== Problem description ==
The expected result is the run of lines from the one containing "- It uses the" to the end of the listing, copied exactly.

== Data for this exercise ==
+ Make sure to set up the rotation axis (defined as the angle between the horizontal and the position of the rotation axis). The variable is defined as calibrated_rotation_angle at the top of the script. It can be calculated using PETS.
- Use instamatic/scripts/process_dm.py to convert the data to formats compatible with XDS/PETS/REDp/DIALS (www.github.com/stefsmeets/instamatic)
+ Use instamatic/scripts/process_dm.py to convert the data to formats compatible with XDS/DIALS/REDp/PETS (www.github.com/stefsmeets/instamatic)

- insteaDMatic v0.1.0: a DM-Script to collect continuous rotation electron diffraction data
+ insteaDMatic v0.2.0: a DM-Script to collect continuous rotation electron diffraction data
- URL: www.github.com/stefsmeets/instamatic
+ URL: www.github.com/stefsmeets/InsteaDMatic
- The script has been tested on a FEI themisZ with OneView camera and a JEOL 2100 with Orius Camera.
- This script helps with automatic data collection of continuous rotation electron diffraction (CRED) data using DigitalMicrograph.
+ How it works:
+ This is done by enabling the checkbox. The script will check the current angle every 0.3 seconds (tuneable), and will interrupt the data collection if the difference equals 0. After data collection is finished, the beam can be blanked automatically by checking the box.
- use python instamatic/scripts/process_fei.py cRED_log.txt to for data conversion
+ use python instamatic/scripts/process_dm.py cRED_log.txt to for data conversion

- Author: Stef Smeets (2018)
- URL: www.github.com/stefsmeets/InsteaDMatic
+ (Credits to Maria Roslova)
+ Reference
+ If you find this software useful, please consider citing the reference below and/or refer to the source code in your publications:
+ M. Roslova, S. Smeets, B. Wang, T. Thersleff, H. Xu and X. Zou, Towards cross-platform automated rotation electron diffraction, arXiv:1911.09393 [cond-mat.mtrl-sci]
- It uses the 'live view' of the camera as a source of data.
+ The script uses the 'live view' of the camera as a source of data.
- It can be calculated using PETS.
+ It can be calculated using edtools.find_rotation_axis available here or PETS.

== Output of the exercise ==
- It uses the 'live view' of the camera as a source of data.
+ The script uses the 'live view' of the camera as a source of data.
- It can be calculated using PETS.
+ It can be calculated using edtools.find_rotation_axis available here or PETS.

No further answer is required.